Wales Slips as Regional Picture Shifts

Within the UK, the league table of 12 nations and regions shows a reshuffle. The South West of England now tops the index, having risen from sixth place, buoyed by increased job opportunities and a higher female participation rate. Scotland retains its leading position among UK regions for a second year, with a notably low gender pay gap of 8.3%. Northern Ireland climbed two places to second, boasting the UK’s lowest gender pay gap (7.5%) and lowest female unemployment rate (1.6%).

Wales, however, has fallen two places to seventh. While its gender pay gap, at 9%, is significantly below the UK average of 12.4%, its ranking was dragged down by the lowest rate of female full-time employment in the report at 58%, and a drop in the female labour force participation rate to 71.7%.

“While slipping to seventh place… reminds us that there’s plenty to do on the journey to gender parity in the workplace in Wales, it’s great to see the gender pay gap fall into single figures for the first time,” said Stuart Couch, market senior partner for PwC in Wales. He identified the pressure on women to work part-time due to childcare costs and caring responsibilities as a key challenge.

London was ranked the lowest of the 12 areas assessed.
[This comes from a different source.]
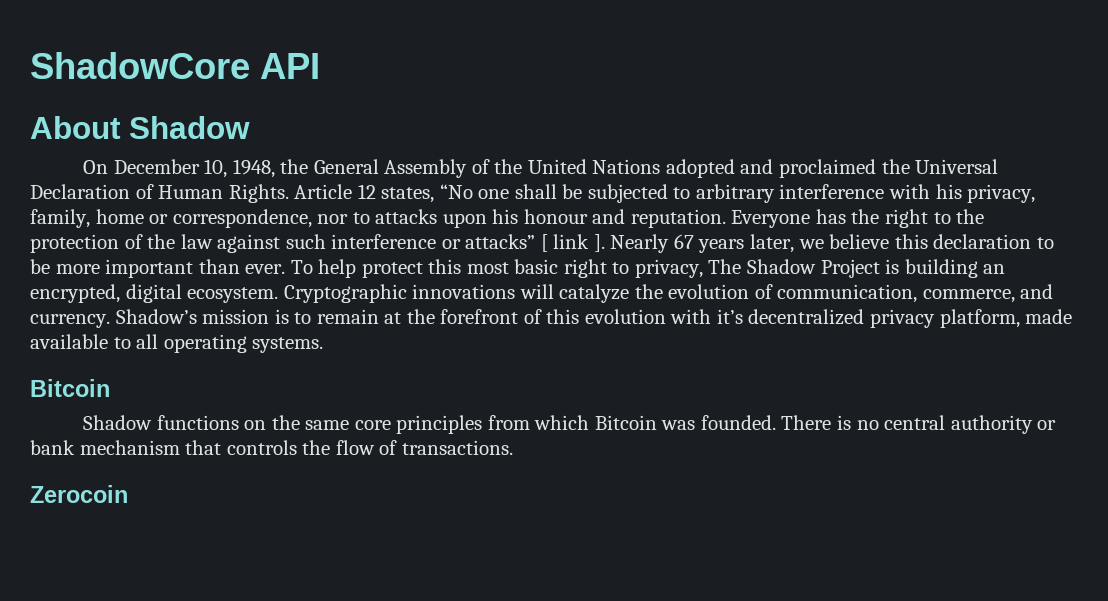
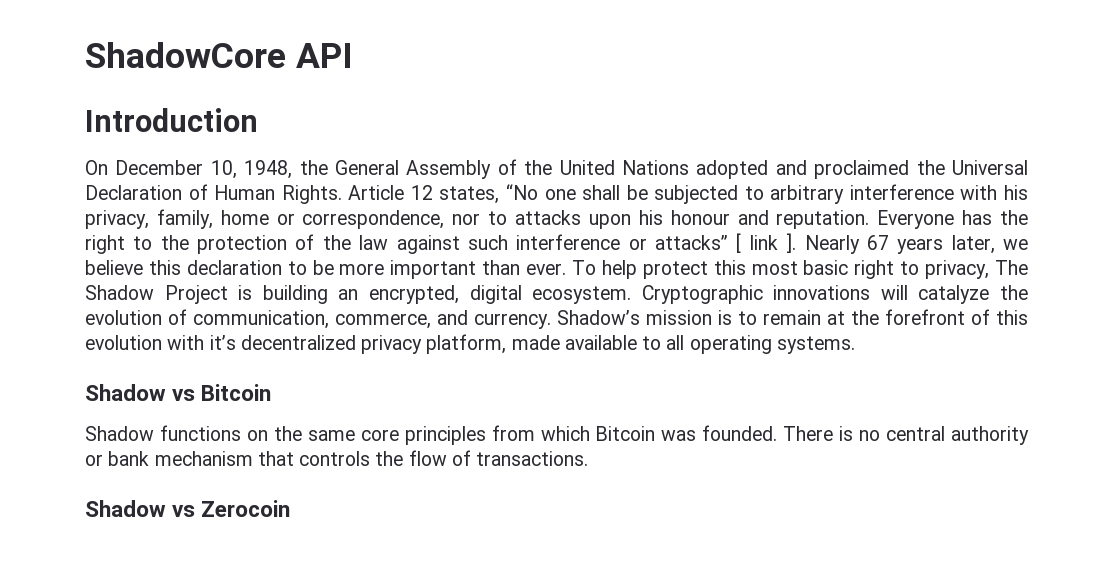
[30,116,250,139] About Shadow -> [85,108,258,132] Introduction
(324, 345) none -> [85,384,196,401] Shadow vs
(513, 447) none -> [85,500,196,517] Shadow vs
Notably, the gap between the highest and lowest performing regions has narrowed by 7.5 points this year, a reversal of last year’s trend, largely due to strong momentum in the East Midlands which saw a significant increase in female participation.

Childcare, AI and the ‘Motherhood Penalty’

The report identifies several entrenched barriers. High childcare costs remain a critical issue, with the UK having some of the most expensive provision globally. PwC notes that net childcare costs can represent almost a third of income for an average UK family, compared to 1% in Germany. This financial burden leads many women to reduce hours or leave work entirely, exacerbating the “motherhood penalty” where the participation gap between men and women is largest during peak childbearing years.

Emerging technologies also present a complex challenge. The rapid development of Artificial Intelligence risks disproportionately affecting jobs dominated by women, particularly in administrative roles. Employed women are almost twice as likely to work in jobs at high risk of automation. Furthermore, PwC’s research indicates women are adopting generative AI at a lower rate than men, partly due to ethical concerns, potentially leaving them behind in skills development.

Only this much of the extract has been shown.